Okay. So there’s a certain amount of humor in this scenario. Who hasn’t been in a situation where they wanted to punch someone, but didn’t? What would happen if you did? That’s the premise of this book. And it isn’t a bad one.

But here’s the thing: after she attempts to punch the defense lawyer, she hits her head, and ends up in a coma. When she wakes up, she decides to change her life, since it’s clearly out of control. Great. So what do you think would be first on this list? How about clearing up the assault charges she’s facing after attacking the defense lawyer? Well, that would be a fine idea–if there were any! She’s not charged with assaulting the defense lawyer, which I mean, come on! She tried to punch a lawyer in a courtroom in front of a judge! Honestly, I just couldn’t get past this. I know it’s supposed to be a light romantic comedy and all, but you don’t go around punching officers of the court and then just walk away tra-la-la. This needed a resolution. How about some community service?

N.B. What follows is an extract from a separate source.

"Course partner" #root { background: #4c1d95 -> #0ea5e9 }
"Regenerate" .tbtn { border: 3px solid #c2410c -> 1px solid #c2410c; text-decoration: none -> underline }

Overall impression: I found the protagonist irritating and the plot development is unrealistic. It’s not just that it verges on the absurd. A comedy of the absurd can work. It’s the giant plotholes. It also relies too heavily on stereotypes and clichés as shortcuts. I’m as fond of a cliché as the next person, but in a novel I want to see fresh writing.

Thinking: the old “show” vs. “tell” axiom was really apparent here.

Which brings me back to where I started: fluffy books are about turning off your brain and being taken for a ride. As long as you don’t think about them too much, they’re fun. Sure, they fall apart the minute you start thinking, but the point is: most readers aren’t thinking. They’re in it for a good time.

The problem is that when you write, you read as a writer. Before I wrote in a serious way, I could (and did) read anything. And now, I simply can’t. The minute I get that “I. am. reading. a. book.” feeling, I’m done. On the other hand, I’ve quite enjoyed several movies/TV shows based on books that I just know that I could not get through (Sex and the City, for example). And I think partly it’s that the acting/directing adds nuances to the characters and plot, but also that because it’s a different medium, I’m able to sit back and be entertained in a way that I can’t with a book.

So two points to conclude. There’s nothing wrong with creating and consuming pure entertainment. Not everything has to have a deeper meaning or greater purpose. But the fact remains that not all books are of equal merit, and fluffy book writers, being writers, have to know that.